Objective: To determine if long term (6.5-month) treatment with oral Mg would improve asthma control and increase serum measures of Mg status in men and women with mild-to-moderate asthma.
Subjects: 55 males and females aged 21 to 55 years with mild to moderate asthma according to the 2002 National Heart, Lung, and Blood Institute(NHLBI) and Asthma Education and Prevention Program(NAEPP) guidelines and who used only beta-agonists or inhaled corticosteroids(ICS) as asthma medications were enrolled.
Design: Subjects were randomly assigned to consume 340 mg (170 mg twice a day) of Mg or a placebo for 6.5 months.
Measurements: Multiple measures of Mg status including serum, erythrocyte, urine, dietary, ionized and IV Mg were measured.
Objective: Markers of asthma control were: methacholine challenge test(MCCT) and pulmonary function test(PFT) results. Subjective validated questionnaires on asthma quality of life(AQLQ) and control(ACQ) were completed by participants. Markers of inflammation, including c-reactive protein(CRP) and exhaled nitric oxide(eNO) were determined.

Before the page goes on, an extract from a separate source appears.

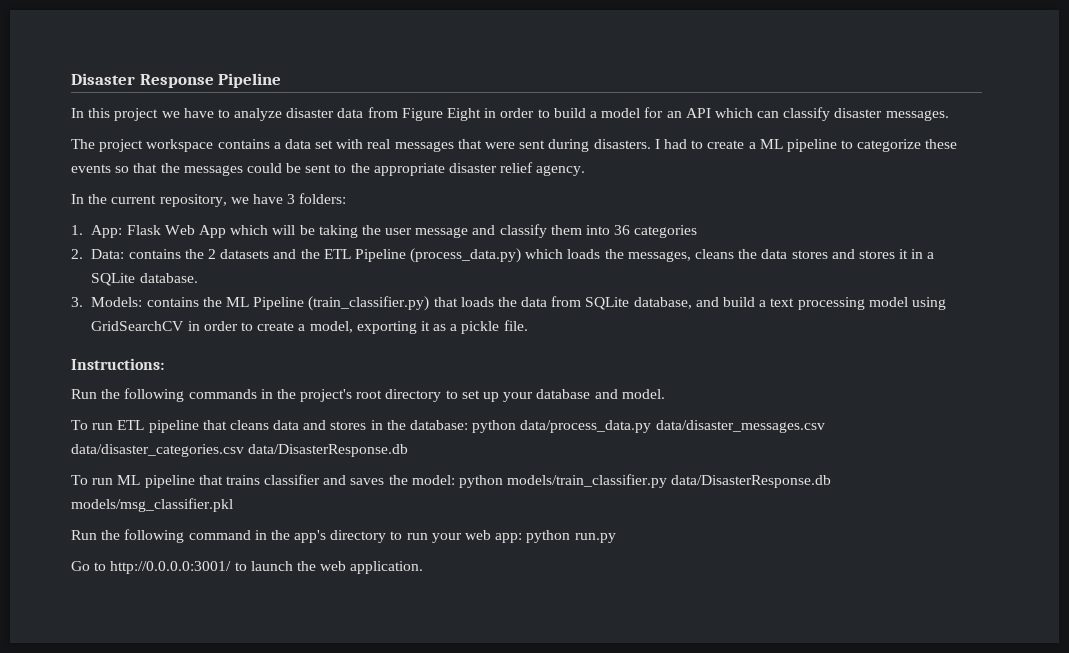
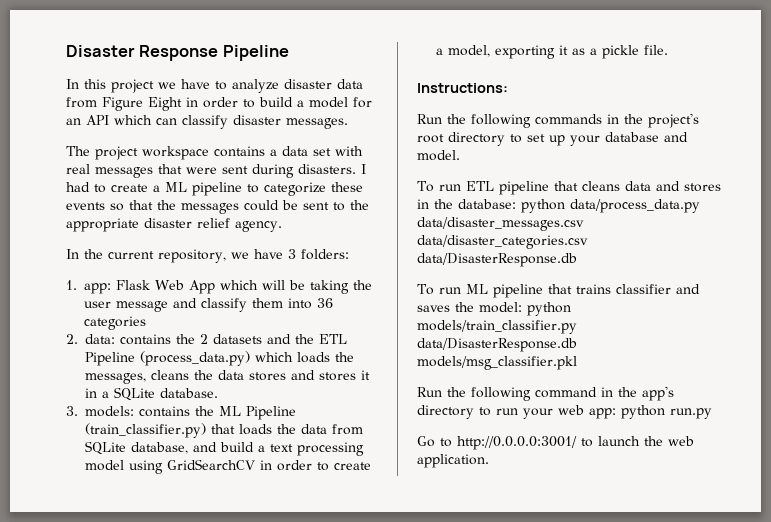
[91,225,123,238] App: -> [84,283,112,294] app:
[91,249,125,259] Data: -> [85,334,115,344] data:
[91,297,143,307] Models: -> [85,406,134,417] models:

• The concentration of methacholine required to cause a 20% drop in forced expiratory volume in one minute(FEV1) increased significantly from baseline to month 6 within the Mg group.
• Peak expiratory flow rate(PEFR) showed a 5.8% predicted improvement over time(P = 0.03) in those consuming the Mg.
• There was significant improvement in AQLQ mean score units(P < 0.01) and in overall ACQ score only in the Mg group(P = 0.05) after 6.5 months of supplementation.
• Despite these improvements, there were no significant changes in any of the markers of Mg status.
Conclusion: Adults who received oral Mg supplements showed improvement in objective measures of bronchial reactivity to methacholine and PEFR and in subjective measures of asthma control and quality of life.
Source: Journal of Asthma, Feb 2010;47(1):83-92. Kazaks A, Uriu-Adams JY, Albertson TE, Shenoy SF, Stern JS. Department of Nutrition and Exercise Science, Bastyr University, Kenmore, Washington; Department of Nutrition, and Department of Internal Medicine, Division of Endocrinology, Clinical Nutrition and Vascular Biology, University of California, Davis; Department of Internal Medicine, Division of Pulmonary and Critical Care, University of California, Davis School of Medicine, Davis, California, USA. [Email: firstname.lastname@example.org]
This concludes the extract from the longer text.